WHAT TO WORK ON
Return the lines of the listing below exactly as they appear, beginning at the one with "BG302 | Delta %: -93.20% -> -94.00%" and stopping after the one with "BG207 | PRICE 5: 82.85 -> 83.75"; do not include pictures.

INFORMATION SHOWN
++++++++++
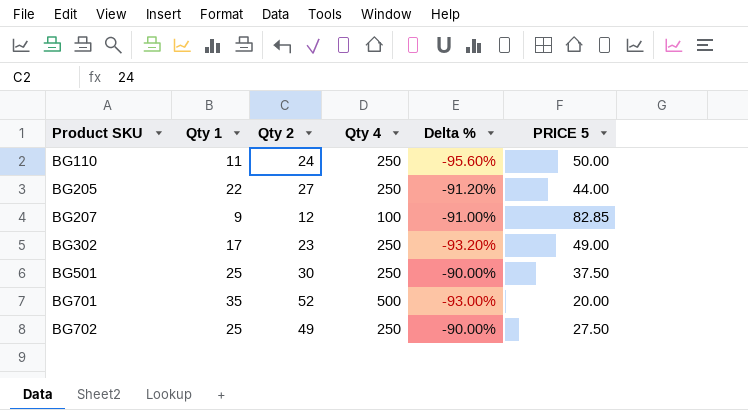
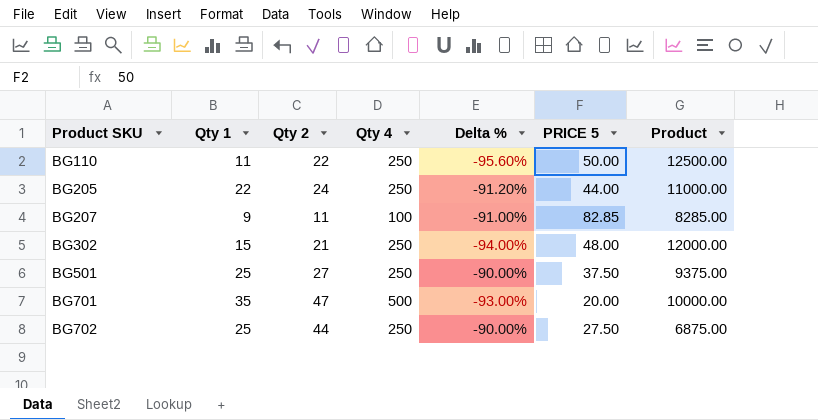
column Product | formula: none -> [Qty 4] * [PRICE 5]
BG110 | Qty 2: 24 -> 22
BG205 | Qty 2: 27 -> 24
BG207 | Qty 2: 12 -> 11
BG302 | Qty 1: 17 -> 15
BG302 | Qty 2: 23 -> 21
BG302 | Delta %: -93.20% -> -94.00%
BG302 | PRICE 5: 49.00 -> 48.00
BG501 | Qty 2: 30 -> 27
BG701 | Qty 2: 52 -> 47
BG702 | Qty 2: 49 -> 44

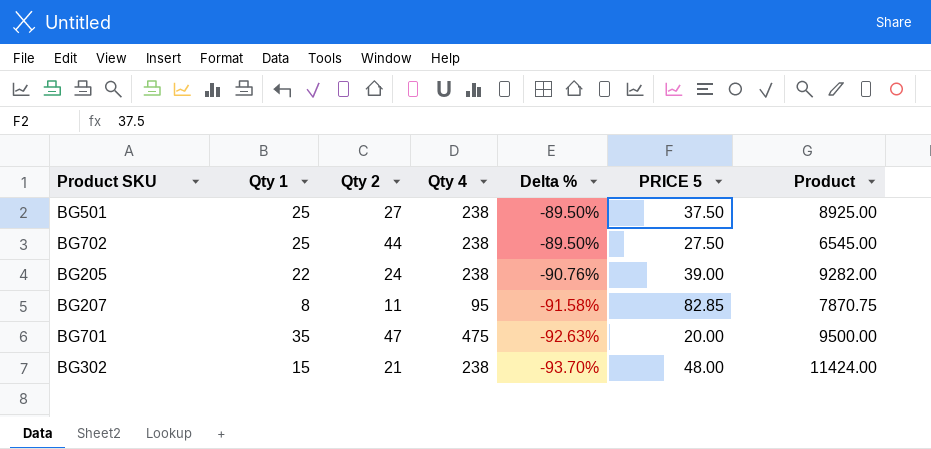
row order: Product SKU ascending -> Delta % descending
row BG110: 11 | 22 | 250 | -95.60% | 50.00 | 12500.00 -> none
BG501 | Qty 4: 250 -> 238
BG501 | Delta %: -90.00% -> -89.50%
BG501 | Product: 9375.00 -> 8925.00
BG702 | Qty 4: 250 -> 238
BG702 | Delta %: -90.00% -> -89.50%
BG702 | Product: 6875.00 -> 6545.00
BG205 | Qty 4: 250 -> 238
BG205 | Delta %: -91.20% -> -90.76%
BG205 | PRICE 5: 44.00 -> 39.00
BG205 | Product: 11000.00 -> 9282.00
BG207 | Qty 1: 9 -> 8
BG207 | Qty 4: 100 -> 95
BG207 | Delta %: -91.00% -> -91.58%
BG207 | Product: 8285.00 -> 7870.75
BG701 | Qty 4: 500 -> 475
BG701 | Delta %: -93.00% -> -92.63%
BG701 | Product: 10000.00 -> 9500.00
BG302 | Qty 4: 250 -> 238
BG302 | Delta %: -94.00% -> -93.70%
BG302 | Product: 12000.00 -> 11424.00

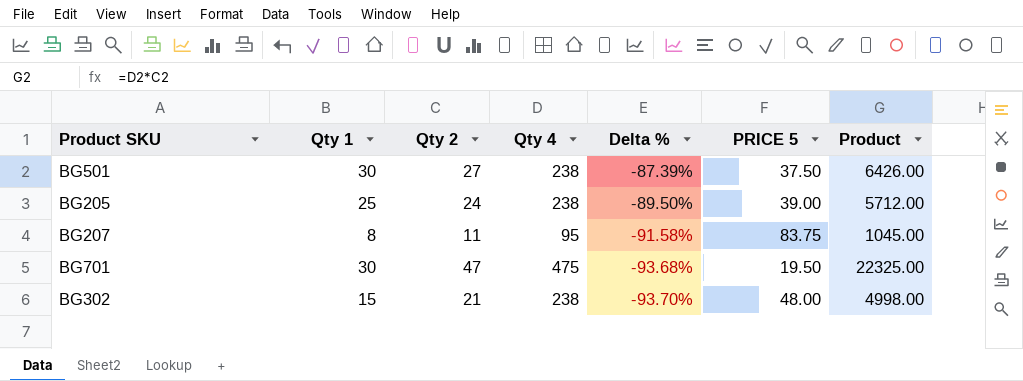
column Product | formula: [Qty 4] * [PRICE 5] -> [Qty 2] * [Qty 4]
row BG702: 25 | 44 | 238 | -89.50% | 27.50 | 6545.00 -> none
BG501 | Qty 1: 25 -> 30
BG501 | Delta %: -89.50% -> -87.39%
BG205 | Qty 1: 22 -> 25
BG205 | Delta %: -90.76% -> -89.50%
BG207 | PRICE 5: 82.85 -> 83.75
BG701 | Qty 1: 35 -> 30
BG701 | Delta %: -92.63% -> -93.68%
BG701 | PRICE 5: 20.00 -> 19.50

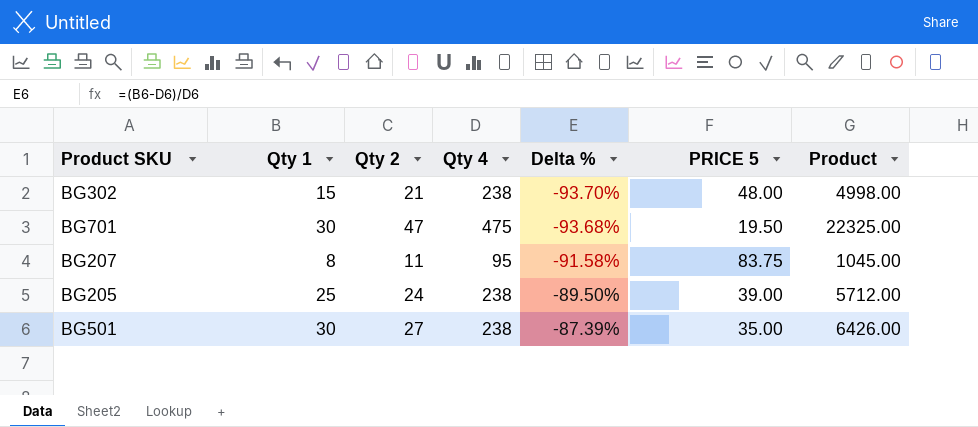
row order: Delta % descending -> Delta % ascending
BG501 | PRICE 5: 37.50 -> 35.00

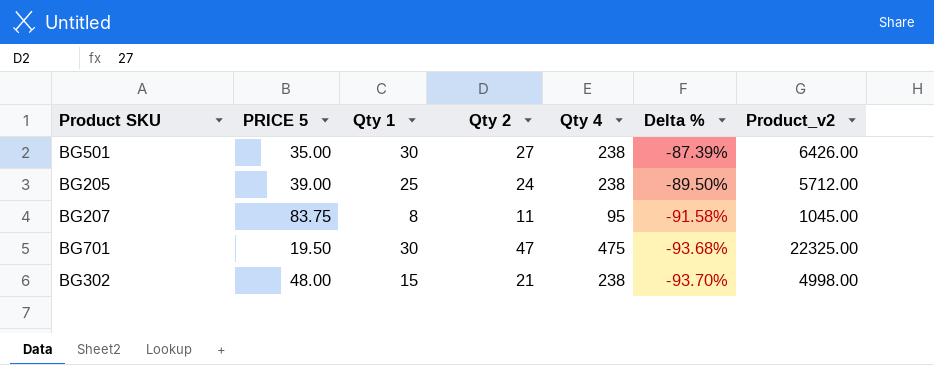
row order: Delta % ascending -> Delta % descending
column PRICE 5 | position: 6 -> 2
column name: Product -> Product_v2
++++++++++
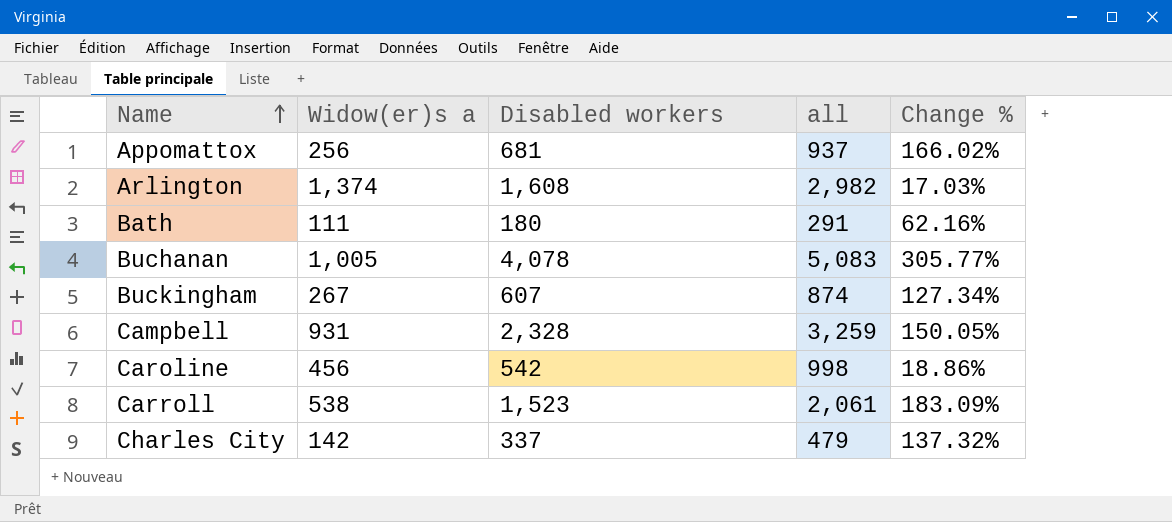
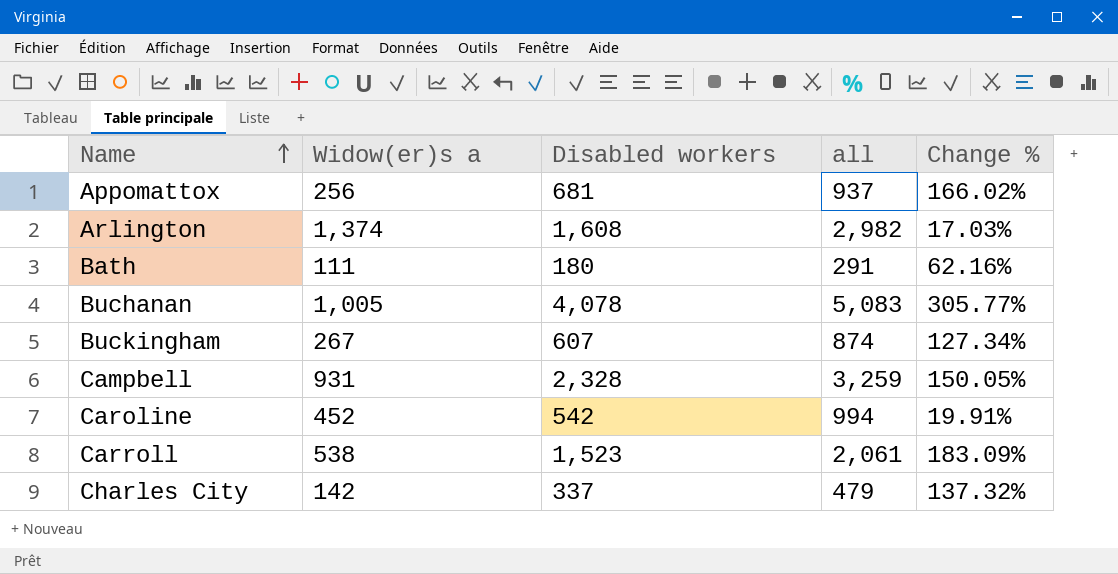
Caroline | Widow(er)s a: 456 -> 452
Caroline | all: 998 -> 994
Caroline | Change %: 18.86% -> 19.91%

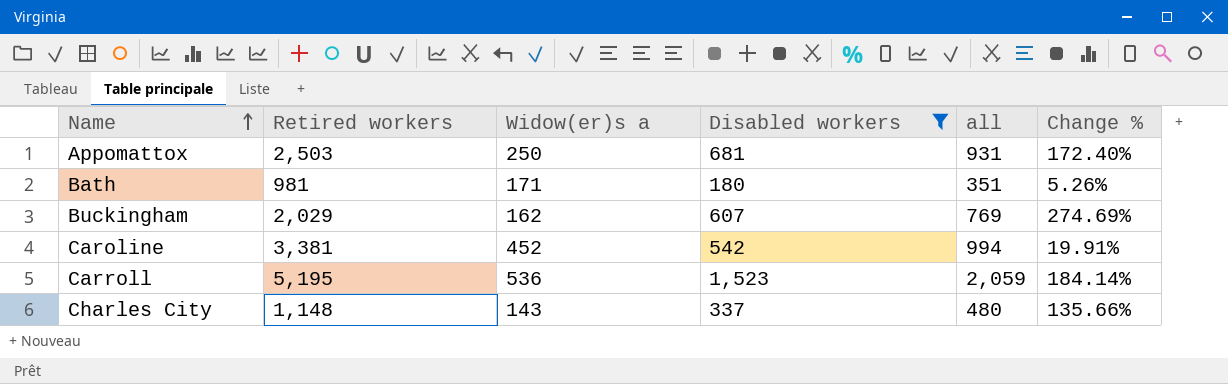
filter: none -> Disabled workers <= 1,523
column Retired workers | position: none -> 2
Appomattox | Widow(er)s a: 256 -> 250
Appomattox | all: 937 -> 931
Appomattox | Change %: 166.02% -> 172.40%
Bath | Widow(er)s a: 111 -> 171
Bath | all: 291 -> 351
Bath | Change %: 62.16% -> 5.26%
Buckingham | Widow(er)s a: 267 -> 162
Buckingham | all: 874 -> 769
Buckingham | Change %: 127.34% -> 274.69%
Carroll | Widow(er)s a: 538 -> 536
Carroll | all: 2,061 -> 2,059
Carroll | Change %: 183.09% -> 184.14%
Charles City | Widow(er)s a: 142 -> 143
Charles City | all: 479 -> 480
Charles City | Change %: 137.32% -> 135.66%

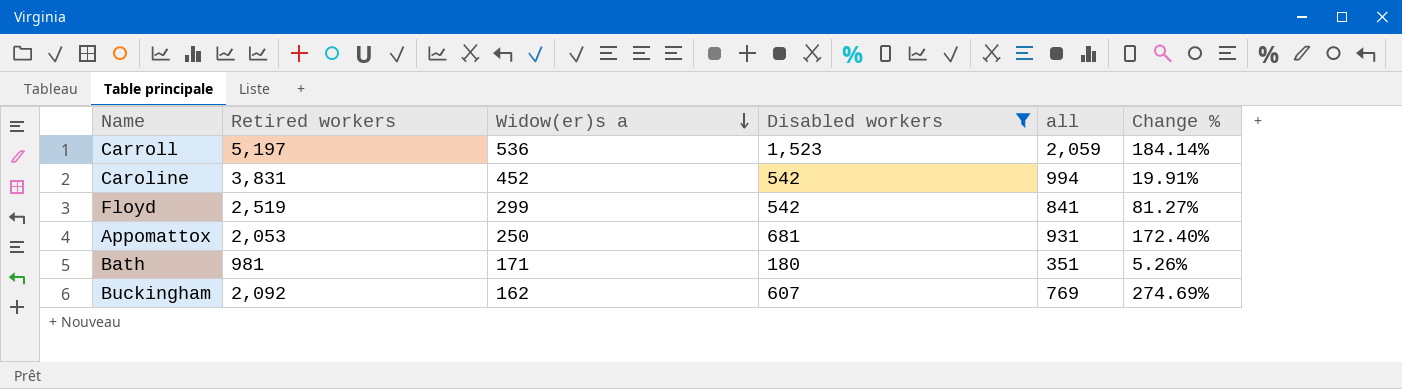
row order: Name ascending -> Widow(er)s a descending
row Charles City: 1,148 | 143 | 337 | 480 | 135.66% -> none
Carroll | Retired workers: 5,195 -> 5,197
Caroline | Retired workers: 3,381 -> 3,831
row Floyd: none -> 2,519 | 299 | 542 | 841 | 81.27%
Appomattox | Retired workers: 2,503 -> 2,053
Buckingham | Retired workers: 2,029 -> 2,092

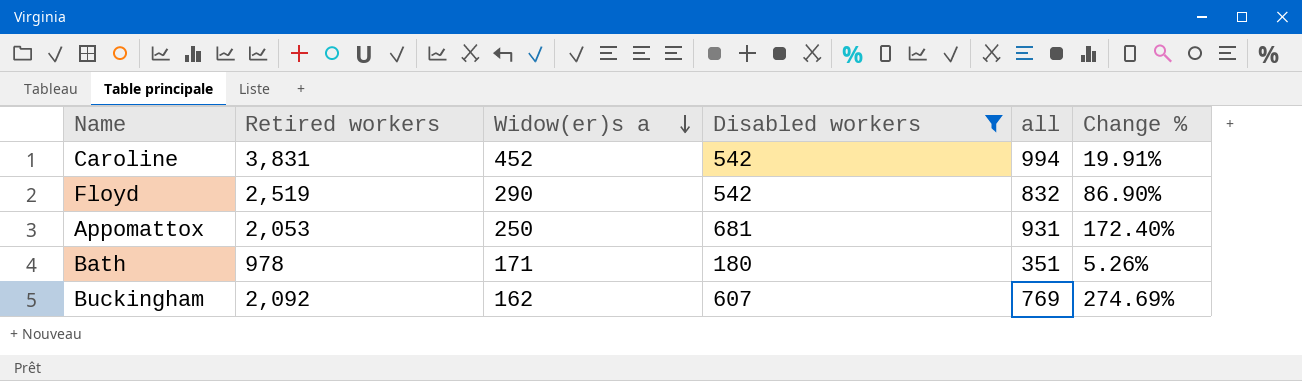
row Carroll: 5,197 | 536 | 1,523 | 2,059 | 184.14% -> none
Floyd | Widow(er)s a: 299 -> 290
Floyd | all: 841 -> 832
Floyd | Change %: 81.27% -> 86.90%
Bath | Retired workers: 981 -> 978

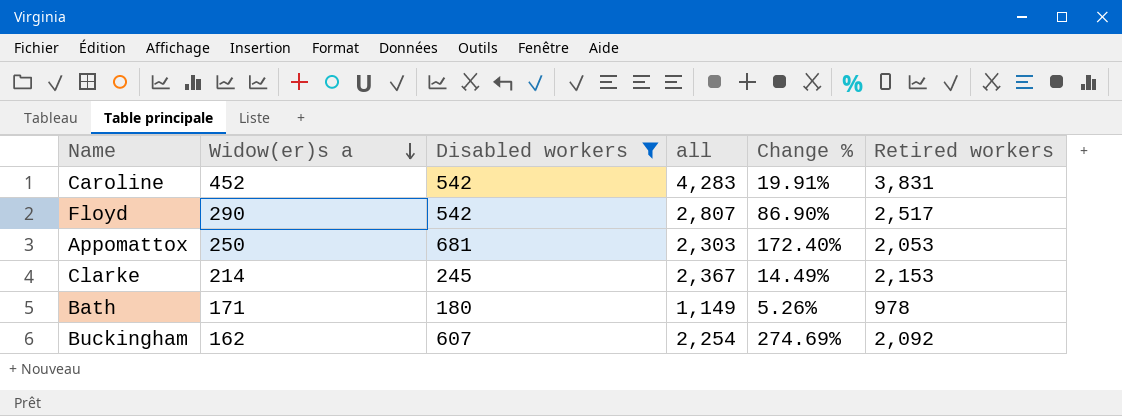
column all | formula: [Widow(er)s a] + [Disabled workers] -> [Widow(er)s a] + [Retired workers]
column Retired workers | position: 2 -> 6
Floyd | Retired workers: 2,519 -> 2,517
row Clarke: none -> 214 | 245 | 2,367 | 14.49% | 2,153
++++++++++
THE ANSWER
BG302 | Delta %: -93.20% -> -94.00%
BG302 | PRICE 5: 49.00 -> 48.00
BG501 | Qty 2: 30 -> 27
BG701 | Qty 2: 52 -> 47
BG702 | Qty 2: 49 -> 44

row order: Product SKU ascending -> Delta % descending
row BG110: 11 | 22 | 250 | -95.60% | 50.00 | 12500.00 -> none
BG501 | Qty 4: 250 -> 238
BG501 | Delta %: -90.00% -> -89.50%
BG501 | Product: 9375.00 -> 8925.00
BG702 | Qty 4: 250 -> 238
BG702 | Delta %: -90.00% -> -89.50%
BG702 | Product: 6875.00 -> 6545.00
BG205 | Qty 4: 250 -> 238
BG205 | Delta %: -91.20% -> -90.76%
BG205 | PRICE 5: 44.00 -> 39.00
BG205 | Product: 11000.00 -> 9282.00
BG207 | Qty 1: 9 -> 8
BG207 | Qty 4: 100 -> 95
BG207 | Delta %: -91.00% -> -91.58%
BG207 | Product: 8285.00 -> 7870.75
BG701 | Qty 4: 500 -> 475
BG701 | Delta %: -93.00% -> -92.63%
BG701 | Product: 10000.00 -> 9500.00
BG302 | Qty 4: 250 -> 238
BG302 | Delta %: -94.00% -> -93.70%
BG302 | Product: 12000.00 -> 11424.00

column Product | formula: [Qty 4] * [PRICE 5] -> [Qty 2] * [Qty 4]
row BG702: 25 | 44 | 238 | -89.50% | 27.50 | 6545.00 -> none
BG501 | Qty 1: 25 -> 30
BG501 | Delta %: -89.50% -> -87.39%
BG205 | Qty 1: 22 -> 25
BG205 | Delta %: -90.76% -> -89.50%
BG207 | PRICE 5: 82.85 -> 83.75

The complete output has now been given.